The commissioner did admit that he has deleted text messages and emails from his Travis County and personal accounts related to SH45 SW – a key point in the SOS complaint – but said that he believed those messages were held on a server and could be retrieved whenever necessary. He also denied withholding materials requested by Bunch and SOS through the Texas Public Information Act.
Bunch is asking Escamilla to investigate and possibly prosecute Daugherty. The environmental group on two occasions last year asked Daugherty for emails and text messages related to his chairmanship of a Capital Area Metropolitan Planning Organization subcommittee on the contested highway. But SOS says the commissioner failed to adequately respond.
SOS filed a civil suit against Daugherty in November in an attempt to get the requested information. Following the filing of that suit, Bunch says, the group did get some of the previously requested documents but not all. The group deposed Daugherty Feb. 20 and part of its allegations are related to admissions Daugherty made during that deposition.
“He admitted to deleting emails. He admitted to not really looking for text messages that were responsive to our request. He admitted to not producing documents that were responsive to our May request and then tried to slip them in on our November request,” Bunch said. “So there’s admissions that he both attempted to destroy public information and that he’s not produced public information that was properly requested.”
Daugherty sees it differently.
“I am fully compliant with all requests for information made to me,” Daugherty said. “And I am ready and willing to assist Mr. Bunch and the SOS in finding anything they have requested.”

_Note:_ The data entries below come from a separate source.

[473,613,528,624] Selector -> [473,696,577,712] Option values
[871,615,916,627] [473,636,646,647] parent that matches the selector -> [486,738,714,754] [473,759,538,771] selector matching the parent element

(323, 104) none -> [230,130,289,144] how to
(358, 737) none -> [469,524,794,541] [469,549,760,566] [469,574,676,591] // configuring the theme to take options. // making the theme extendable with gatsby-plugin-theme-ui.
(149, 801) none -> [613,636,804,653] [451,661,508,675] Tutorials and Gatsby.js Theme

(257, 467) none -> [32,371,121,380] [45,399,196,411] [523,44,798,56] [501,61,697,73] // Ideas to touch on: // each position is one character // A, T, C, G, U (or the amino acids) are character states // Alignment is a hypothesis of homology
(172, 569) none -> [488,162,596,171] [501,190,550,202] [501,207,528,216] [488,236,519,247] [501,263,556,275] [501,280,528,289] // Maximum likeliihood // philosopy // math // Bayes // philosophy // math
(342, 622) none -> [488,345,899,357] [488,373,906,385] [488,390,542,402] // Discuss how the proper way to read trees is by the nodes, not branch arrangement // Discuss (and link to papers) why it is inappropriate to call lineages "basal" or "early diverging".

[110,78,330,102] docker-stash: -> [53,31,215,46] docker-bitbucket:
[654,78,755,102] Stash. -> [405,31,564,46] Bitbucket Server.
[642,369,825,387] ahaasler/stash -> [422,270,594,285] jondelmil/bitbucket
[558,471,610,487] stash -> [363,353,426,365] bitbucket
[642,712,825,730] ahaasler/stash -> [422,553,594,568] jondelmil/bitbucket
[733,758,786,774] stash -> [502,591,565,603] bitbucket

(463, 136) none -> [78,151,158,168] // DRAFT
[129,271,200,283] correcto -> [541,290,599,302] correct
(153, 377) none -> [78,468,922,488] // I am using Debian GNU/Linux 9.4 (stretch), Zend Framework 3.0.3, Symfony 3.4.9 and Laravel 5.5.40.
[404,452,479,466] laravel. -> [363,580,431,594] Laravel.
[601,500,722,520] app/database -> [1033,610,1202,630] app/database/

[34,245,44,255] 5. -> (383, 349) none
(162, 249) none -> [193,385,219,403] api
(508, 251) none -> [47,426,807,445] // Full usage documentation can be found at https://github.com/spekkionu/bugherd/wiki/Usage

However, despite having served as a commissioner from 2002 to 2008, and being re-elected in 2012, he seemed to not have a clear understanding of the requirements under Texas law that all official communications by public officials must be preserved.
“I have deleted messages from my computer and my cellphone,” he said. “I have cleaned my phone out on several occasions just like everyone else does. I can’t tell if anything I deleted had anything to do with SH 45 Southwest. But I believed that – though I don’t know how to do it – that our computer people could get all that off the servers.”
He added, “I will assist them in finding anything that we needed to keep, though I would be very surprised if there is anything in there that they want.”
He also denied knowing that as chair of a public body, his CAMPO committee on SH 45SW was required to post agendas with the date and place of the meeting, hold meetings in public and maintain a set of minutes on what was discussed.
Also in his comments, Daugherty dismissed the SOS suit as merely another attempt to delay the two-decades-old project.
“I am totally blown away by the fact that 17 years ago, the voters in Travis County overwhelmingly approved building this road,” he said. “Yet they continue to try and block the project from going forward.”
Because the County Attorney’s Office represents Travis County, the general practice is to appoint a special prosecutor to handle matters related to county officials. Escamilla has already done that with a complaint Bunch filed against County Judge Sam Biscoe for allegedly failing to file financial disclosure documents.
Escamilla declined to comment on the matter Monday but he is likely to do the same with this complaint.
Assistant County Attorneys Anthony Nelson and Andrew Williams represented Daugherty during the February deposition.